Being informed by television about the arts, wildlife, history, news, science or how institutions work from the inside transforms lives on a daily basis. It informs career choices for the young, stimulates people to take action by joining organisations and it enriches all our lives by allowing us to observe and share experiences across space and time.

We experience television as a transformative cultural experience and for most of us television is the principal, if not the only, opportunity we get for such experiences. Television, and what’s on it is hugely important to us as individuals and to the health of our society. Making money for the owners is not the primary aim of the BBC, nor is selling advertising or subscriptions.

Its purpose is, or should be, to use the latest broadcasting technology to inform, educate and entertain the British public as democratic citizens and to do so without pressure from corporate advertisers or the government — hence the licence fee, which is actually a noble and praiseworthy attempt to provide value-for-money for licence-payers and a non-commercial income for the BBC while keeping the government and commercial corporations at arms length.

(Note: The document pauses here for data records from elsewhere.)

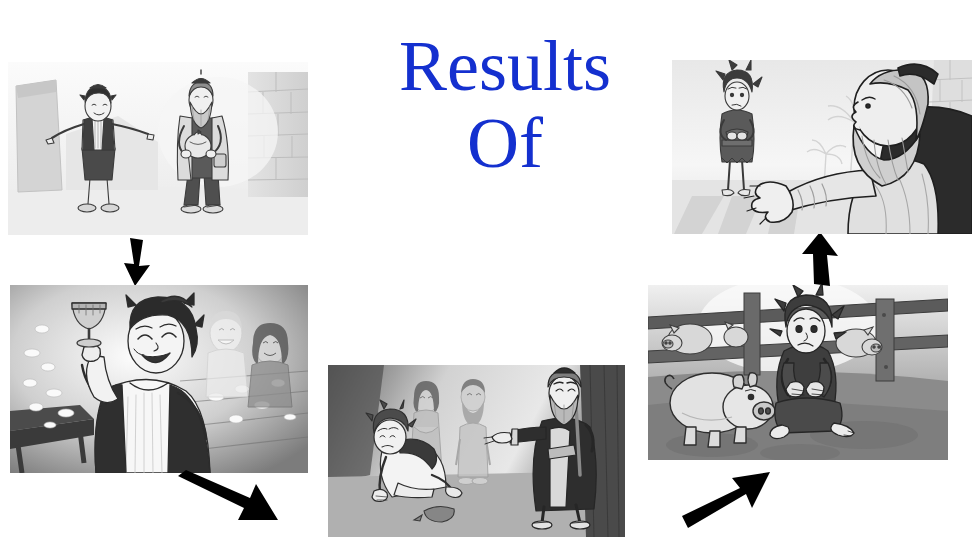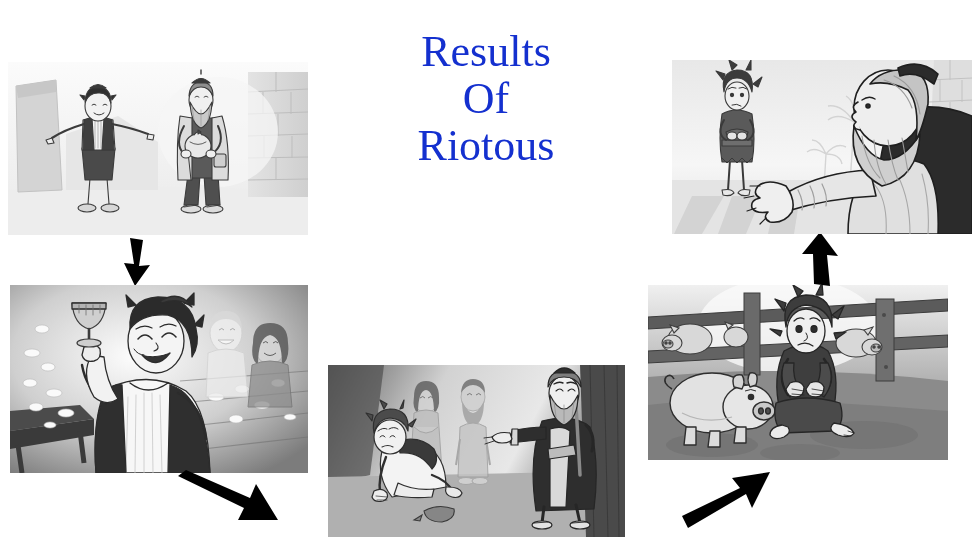--- a/index.html
+++ b/index.html
@@ -22,13 +22,13 @@
   
   .title-block {
     position: absolute;
-    left: 321px;
+    left: 340px;
     top: 28px;
     width: 330px;
     text-align: center;
     color: #1430cf;
     font-family: "Liberation Serif", "DejaVu Serif", serif;
-    font-size: 44px;
+    font-size: 72px;
     line-height: 1.07;
     font-weight: 400;
     letter-spacing: 0px;

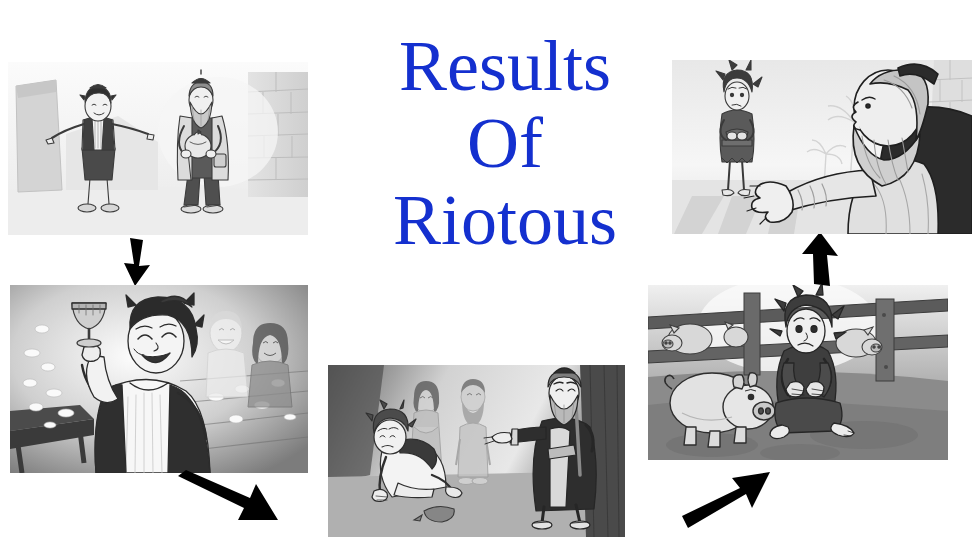--- a/index.html
+++ b/index.html
@@ -59,7 +59,6 @@
   <div class="title-block" style="color: rgb(20, 48, 207);">
     <span class="title-line">Results</span>
     <span class="title-line">Of</span>
-    <span class="title-line">Riotous</span>
   </div>
 
   <div class="panel" id="p1" title="Young son with arms outstretched asks his bearded father for his inheritance; the father holds a money bag outside a stone building." style="left: 8px; top: 62px; width: 300px; height: 173px;">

For a democracy to be meaningful all citizens have to be informed and educated to a level that allows them to analyse and critique competing economic and political theories and policies, to engage with civic life and to make informed choices at the ballot box.

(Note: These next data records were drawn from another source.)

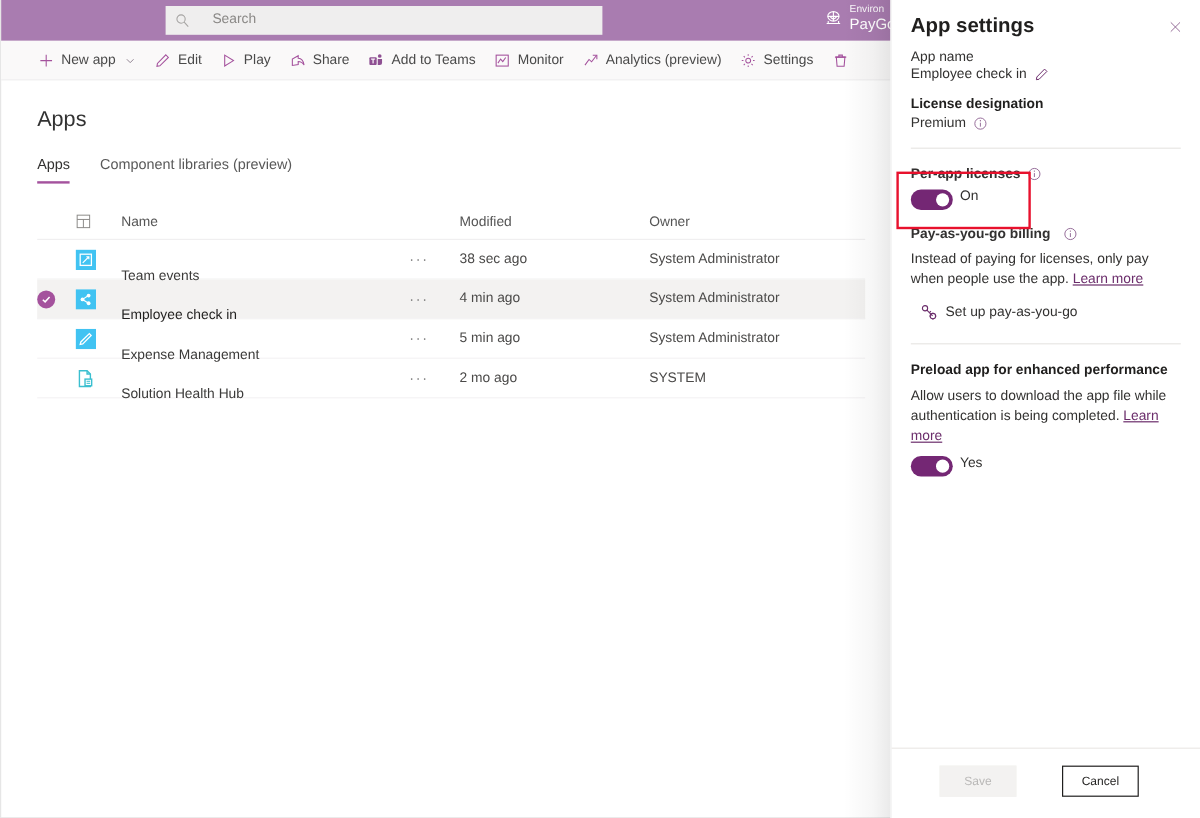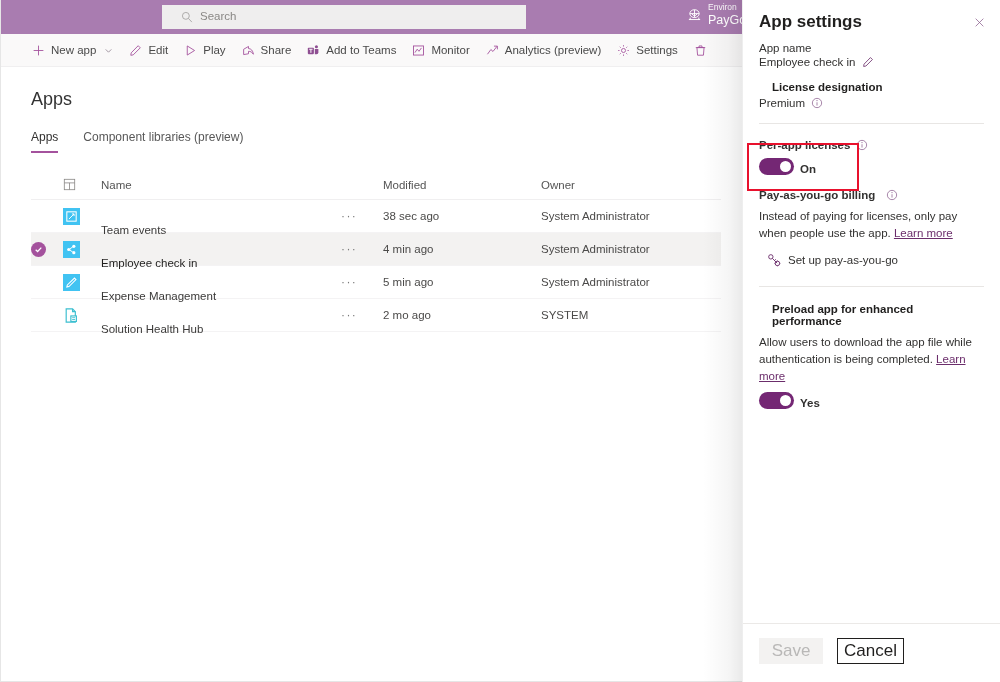--- a/index.html
+++ b/index.html
@@ -30,9 +30,8 @@
     width: 364px; height: 24px;
     background: #efeeee;
     display: flex; align-items: center;
-    padding-left: 19px;
-    gap: 7px;
-    margin-left: 24px;
+    padding-left: 8px;
+    gap: 19px;
   }
   .search-icon { width: 12px; height: 12px; flex: 0 0 auto; opacity: .72; }
   .search-placeholder {

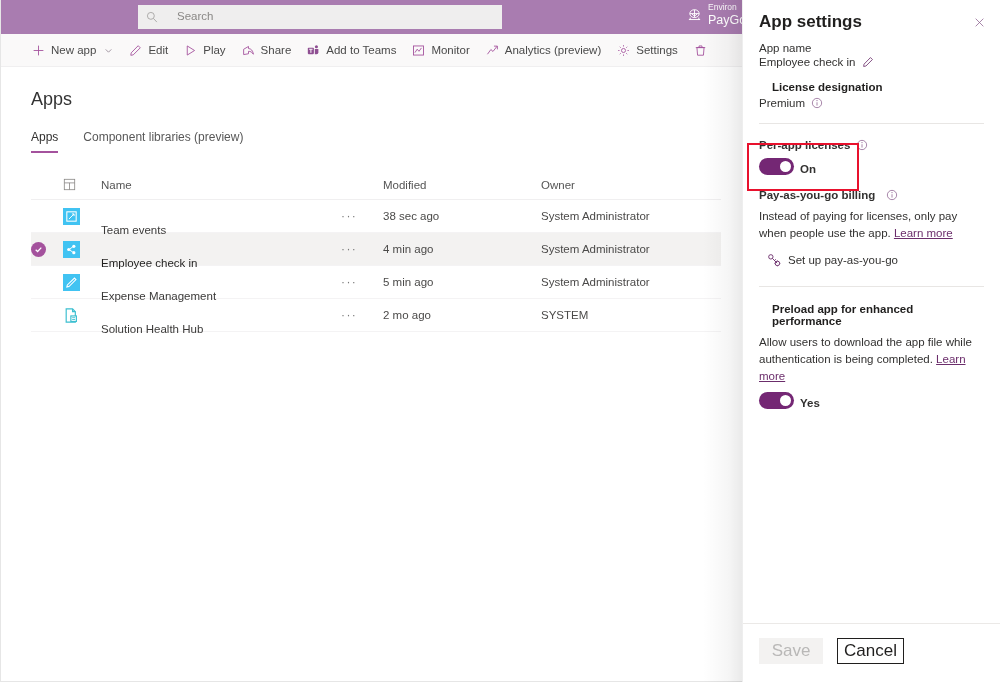--- a/index.html
+++ b/index.html
@@ -154,7 +154,7 @@
 
   .panel-body { padding: 0 16px; }
   .lbl  { font-size: 11.5px; color: #323130; margin-top: 10px; }
-  .lbl-strong { font-size: 11.5px; color: #201f1e; font-weight: 700; margin-left: 13px; }
+  .lbl-strong { font-size: 11.5px; color: #201f1e; font-weight: 700; }
   .val  { font-size: 11.5px; color: #323130; display: flex; align-items: center; gap: 6px; }
   .pen-icon { width: 12px; height: 12px; }
   .info-icon { width: 12px; height: 12px; flex: 0 0 auto; }

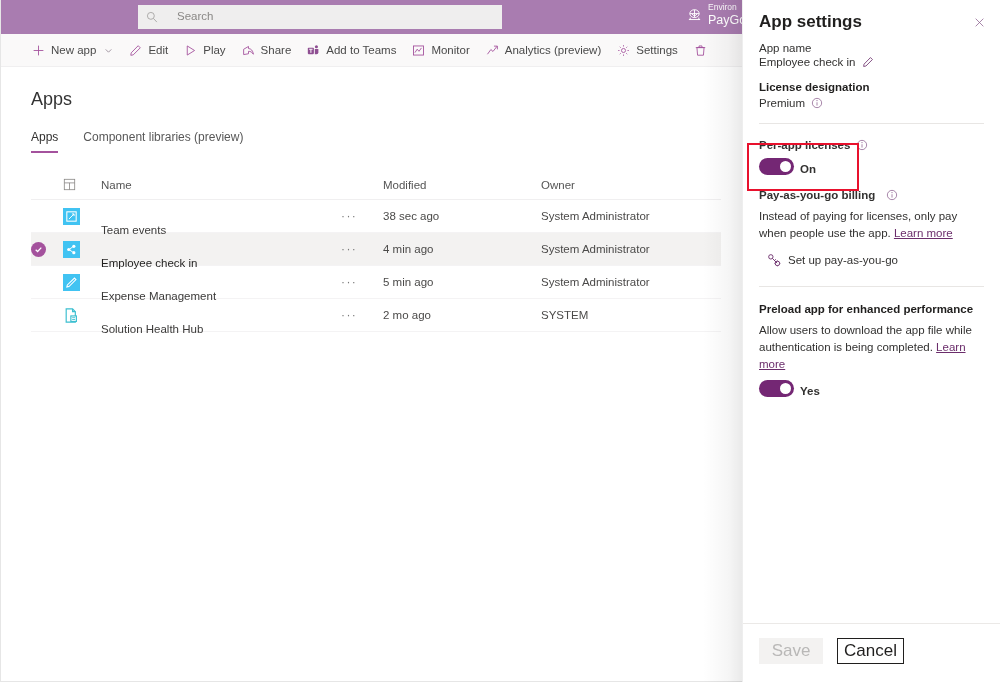--- a/index.html
+++ b/index.html
@@ -168,7 +168,7 @@
     pointer-events: none;
   }
 
-  .row-inline { display: flex; align-items: flex-end; gap: 6px; font-weight: bold; }
+  .row-inline { display: flex; align-items: flex-start; gap: 6px; }
 
   .toggle {
     width: 35px; height: 17px; border-radius: 9px;

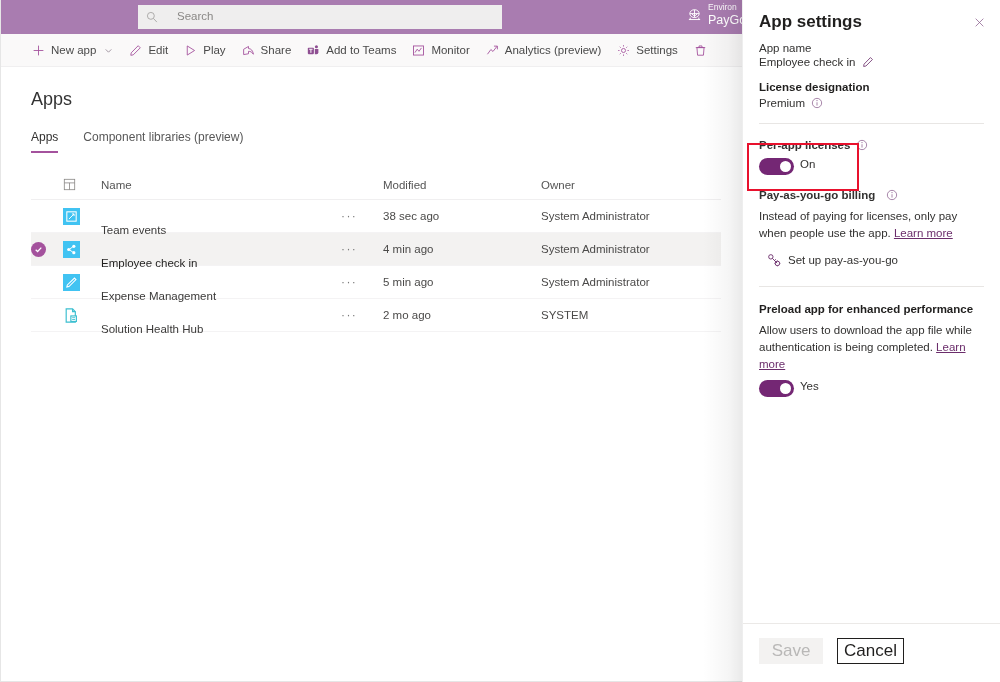--- a/index.html
+++ b/index.html
@@ -202,9 +202,10 @@
   }
   .btn {
     height: 26px; min-width: 64px;
-    font-size: 17px; font-family: inherit;
+    font-size: 10px; font-family: inherit;
     display: flex; align-items: center; justify-content: center;
     cursor: default;
+    margin-left: 24px;
   }
   .btn-save {
     background: #f3f2f1; color: #b9b8b7; border: 1px solid #f3f2f1;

The BBC is not simply a provider of consumer media content; it is, or should be, one of the foundational institutions of our democracy. A fully commercial BBC would owe no allegiance to Britain or its democratic citizens but only to its “customers,” and the only influence they could have would be to subscribe or not to subscribe.

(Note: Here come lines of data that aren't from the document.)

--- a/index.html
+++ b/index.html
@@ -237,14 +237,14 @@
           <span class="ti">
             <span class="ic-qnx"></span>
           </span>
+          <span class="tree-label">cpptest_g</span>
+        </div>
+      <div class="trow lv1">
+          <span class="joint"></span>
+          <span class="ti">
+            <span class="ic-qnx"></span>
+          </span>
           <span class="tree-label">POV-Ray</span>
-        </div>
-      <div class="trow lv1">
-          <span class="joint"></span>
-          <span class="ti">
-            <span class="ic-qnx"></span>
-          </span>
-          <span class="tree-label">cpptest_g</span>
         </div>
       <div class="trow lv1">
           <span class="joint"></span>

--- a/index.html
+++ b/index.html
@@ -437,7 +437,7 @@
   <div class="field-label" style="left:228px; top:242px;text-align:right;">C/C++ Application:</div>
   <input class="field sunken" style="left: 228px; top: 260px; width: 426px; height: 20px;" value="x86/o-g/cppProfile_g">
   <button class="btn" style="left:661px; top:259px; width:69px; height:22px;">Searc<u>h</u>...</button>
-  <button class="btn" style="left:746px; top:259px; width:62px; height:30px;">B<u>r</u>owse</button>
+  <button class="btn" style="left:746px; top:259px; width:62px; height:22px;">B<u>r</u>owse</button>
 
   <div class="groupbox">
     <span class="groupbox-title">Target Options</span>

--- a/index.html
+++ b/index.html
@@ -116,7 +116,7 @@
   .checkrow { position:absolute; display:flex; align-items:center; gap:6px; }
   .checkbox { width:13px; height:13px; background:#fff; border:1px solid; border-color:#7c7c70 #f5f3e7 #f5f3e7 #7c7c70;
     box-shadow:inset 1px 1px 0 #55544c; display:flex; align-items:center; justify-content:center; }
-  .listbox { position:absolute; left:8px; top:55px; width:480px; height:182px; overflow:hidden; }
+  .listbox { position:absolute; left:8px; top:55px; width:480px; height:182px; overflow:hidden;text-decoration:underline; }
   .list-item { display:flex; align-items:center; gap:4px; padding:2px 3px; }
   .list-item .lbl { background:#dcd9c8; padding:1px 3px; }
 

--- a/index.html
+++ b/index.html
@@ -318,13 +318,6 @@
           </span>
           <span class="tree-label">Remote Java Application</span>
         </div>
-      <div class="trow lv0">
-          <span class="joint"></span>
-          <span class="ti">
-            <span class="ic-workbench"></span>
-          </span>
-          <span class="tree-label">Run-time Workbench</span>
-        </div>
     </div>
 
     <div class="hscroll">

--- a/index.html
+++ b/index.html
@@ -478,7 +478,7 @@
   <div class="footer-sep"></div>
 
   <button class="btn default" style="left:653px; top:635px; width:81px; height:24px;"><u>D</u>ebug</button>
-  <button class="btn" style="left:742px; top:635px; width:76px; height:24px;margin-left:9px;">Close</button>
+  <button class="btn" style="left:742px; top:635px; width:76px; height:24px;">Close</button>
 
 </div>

So the questions we need to ask about the BBC are not whether we like this programme or that programme, or whether this or that presenter is a Tory bastard.
We need to ask whether we think our democracy would operate more effectively if the BBC became a commercial business, whether cultural life and the public expression of our shared cultures would be enhanced or whether television news and comment would be more reliable.

Just like the NHS, the questions about the future of the BBC are ideological. Do we believe that free markets are the only just and efficient way to provide individuals with all their wants and needs? Or do we believe that collectively owned public institutions are crucial to mitigating the inevitably brutal, destructive and chaotic effects of the marketplace?

Culture is both individual and universal and, of course, we make personal and individual choices based on which cultural objects we prefer. But the result of these choices is far more than simply an aggregate of these choices. It is what we call “our culture,” all of us live embedded within it and, like it or not, television has for the last 50 years been the defining and determining expression of our culture and will, in some digital manifestation or another, be so for many years to come.

Thus we need to defend the BBC as one of the core institutions of our culture and our democracy and not fall into the free-marketeers' trap by defending it solely on their terms or conversely dismissing it as merely a tool of the Establishment. Whatever its current failings, a national television broadcaster independent of both the government and the marketplace is the envy of the world and should be treasured and defended with all the passion we on the left can muster.